TASK PROMPT
What follows is a set of entries. Give them again exactly, without the pictures.

+ + + +

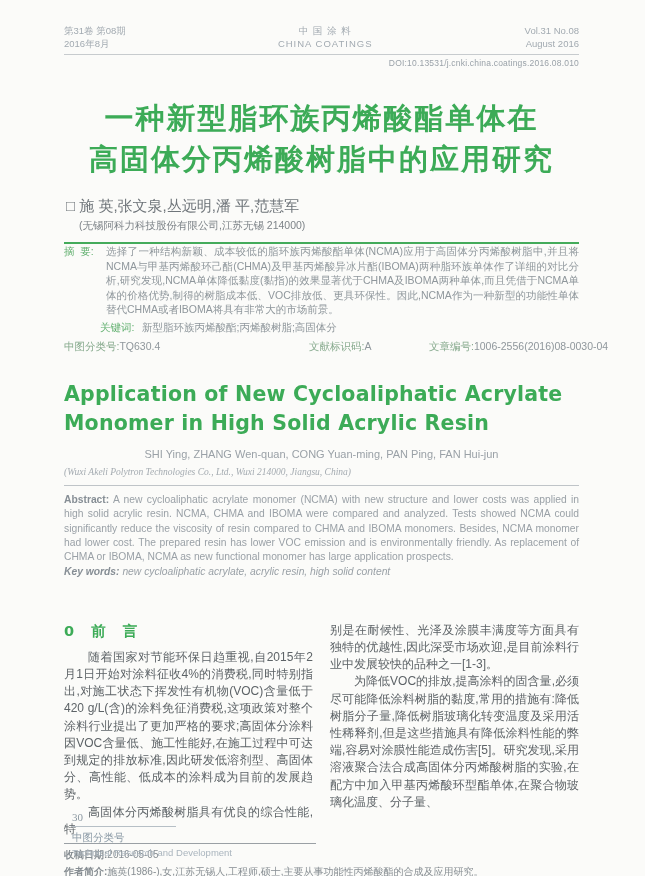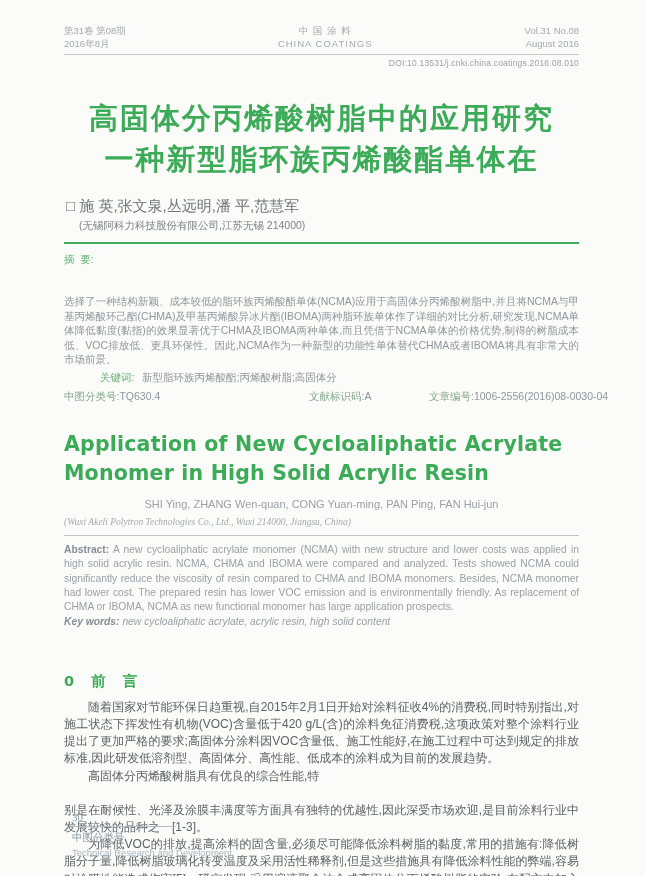"高固体分丙烯酸树脂中的应用研究" div { order: before "一种新型脂环族丙烯酸酯单体在" -> after "一种新型脂环族丙烯酸酯单体在" }
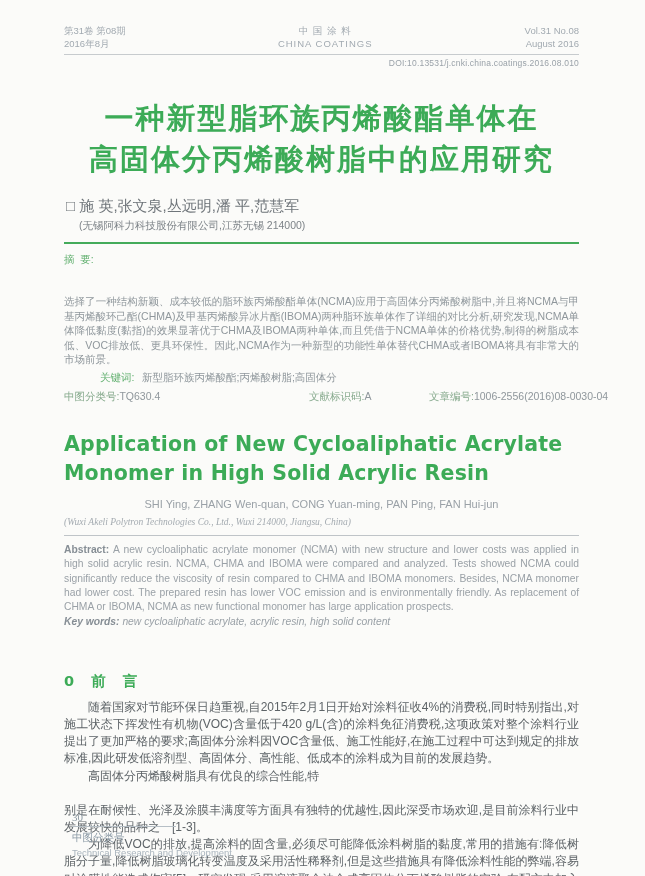"摘 要:" .abs-cn { flex-direction: column -> none; margin-top: 8px -> 0 }
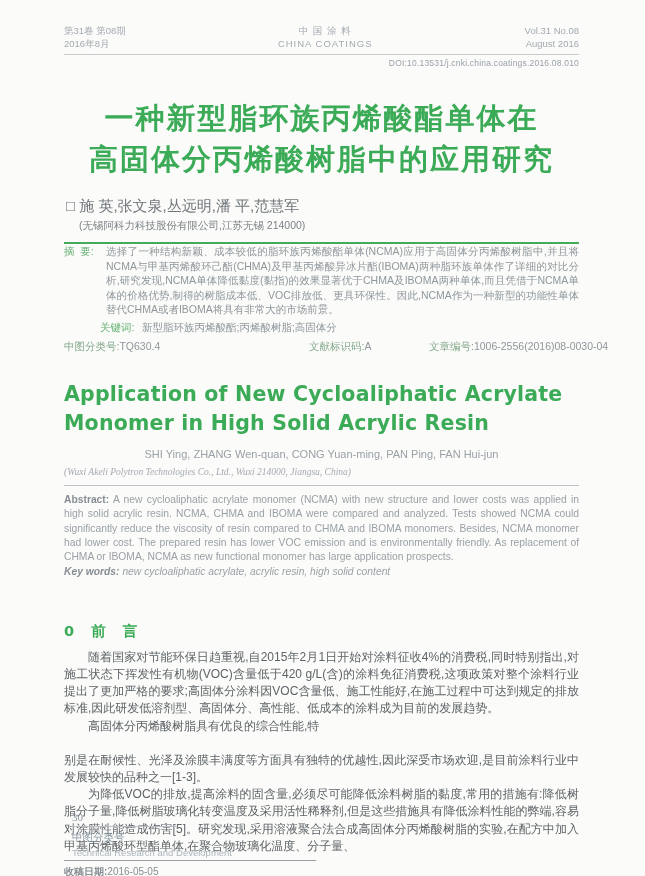"0 前 言" .columns { flex-direction: column -> none }
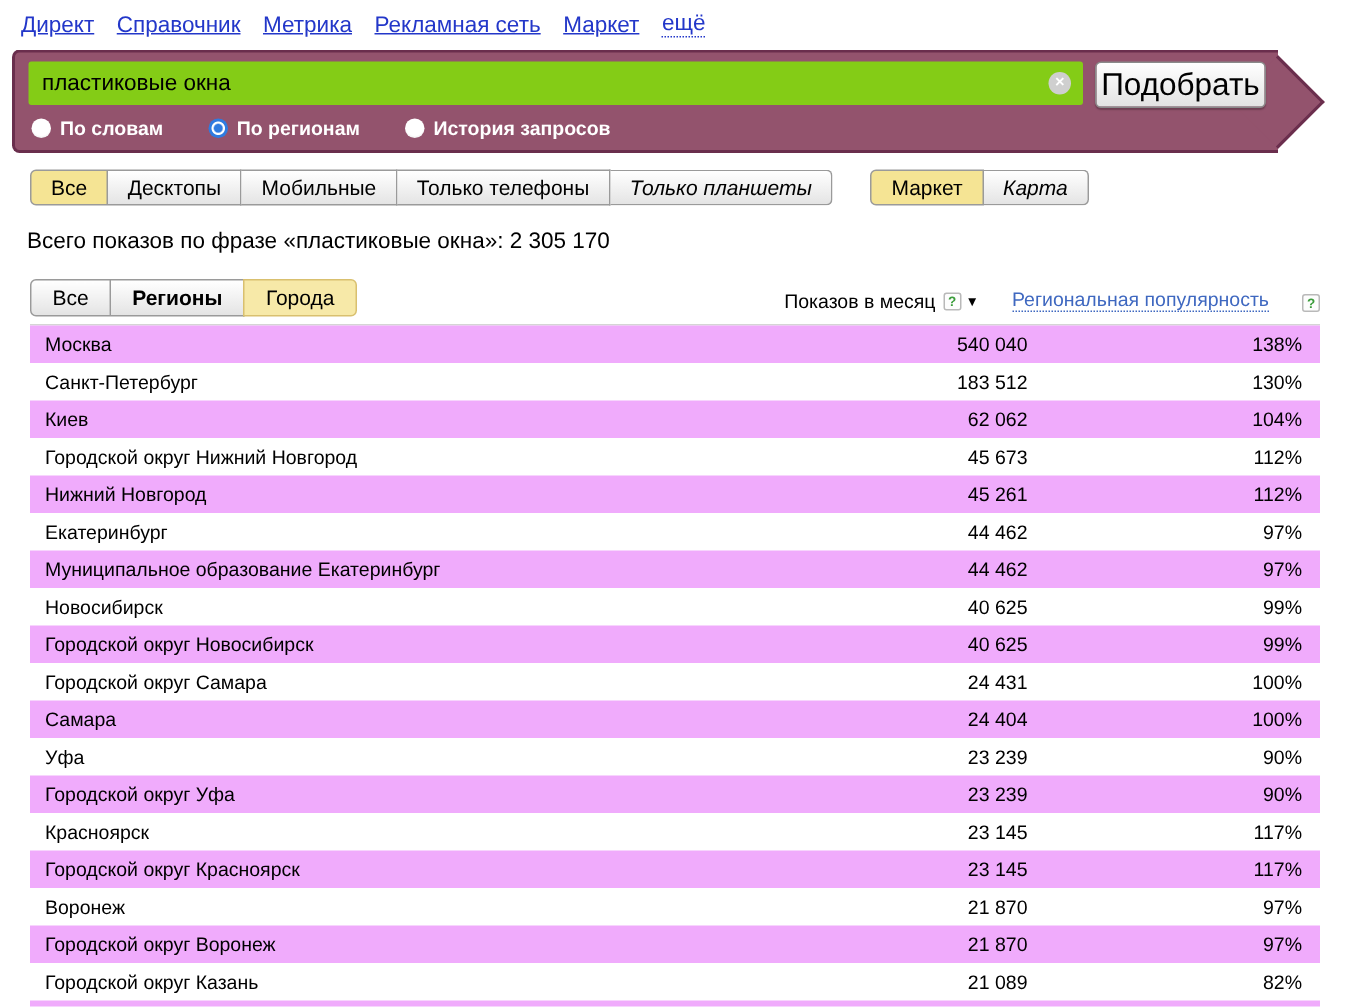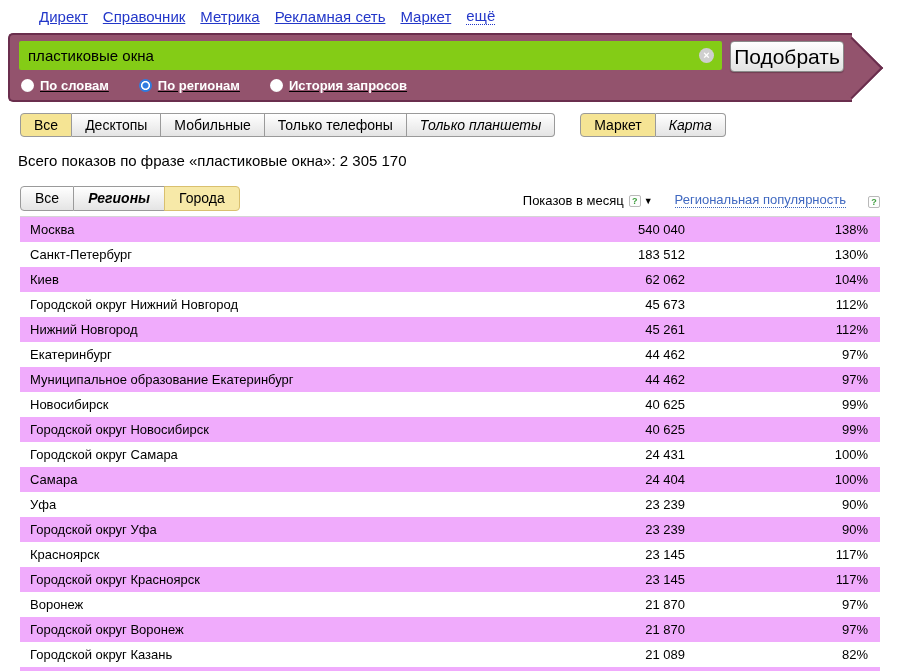"Директ" .topnav { margin-left: 25px -> none }
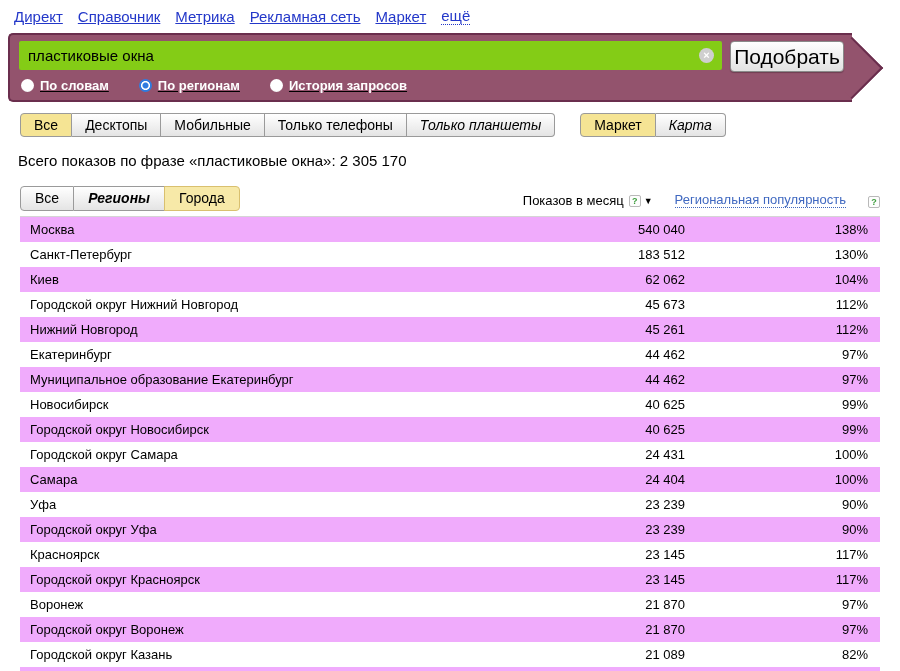"По словам" .modes { text-decoration: underline -> none }
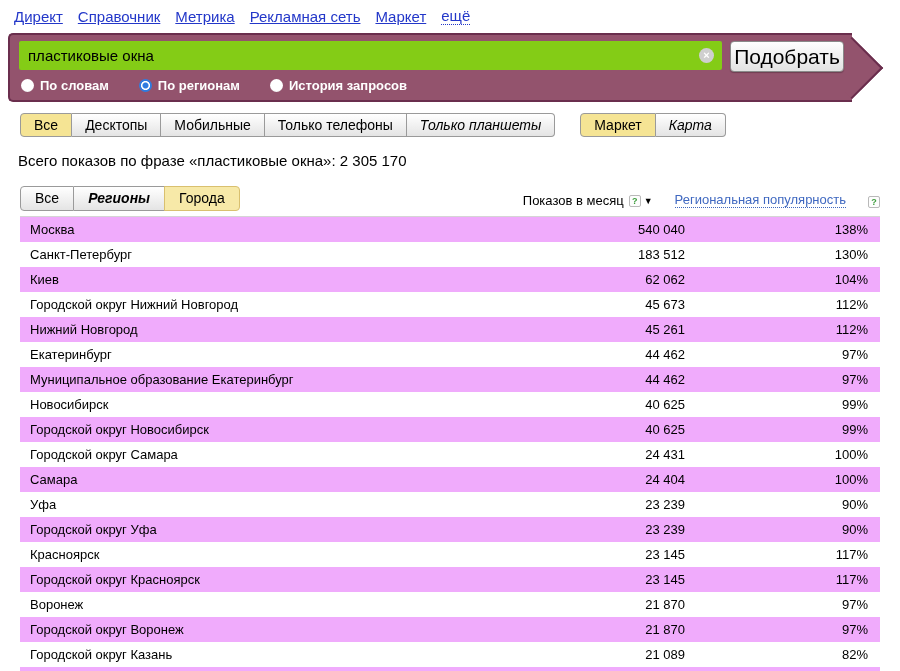"Регионы" .ttab.bold { font-style: italic -> none }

+ + + +

ANSWER TO THIS EXERCISE
"高固体分丙烯酸树脂中的应用研究" div { order: before "一种新型脂环族丙烯酸酯单体在" -> after "一种新型脂环族丙烯酸酯单体在" }
"摘 要:" .abs-cn { flex-direction: column -> none; margin-top: 8px -> 0 }
"0 前 言" .columns { flex-direction: column -> none }
"Директ" .topnav { margin-left: 25px -> none }
"По словам" .modes { text-decoration: underline -> none }
"Регионы" .ttab.bold { font-style: italic -> none }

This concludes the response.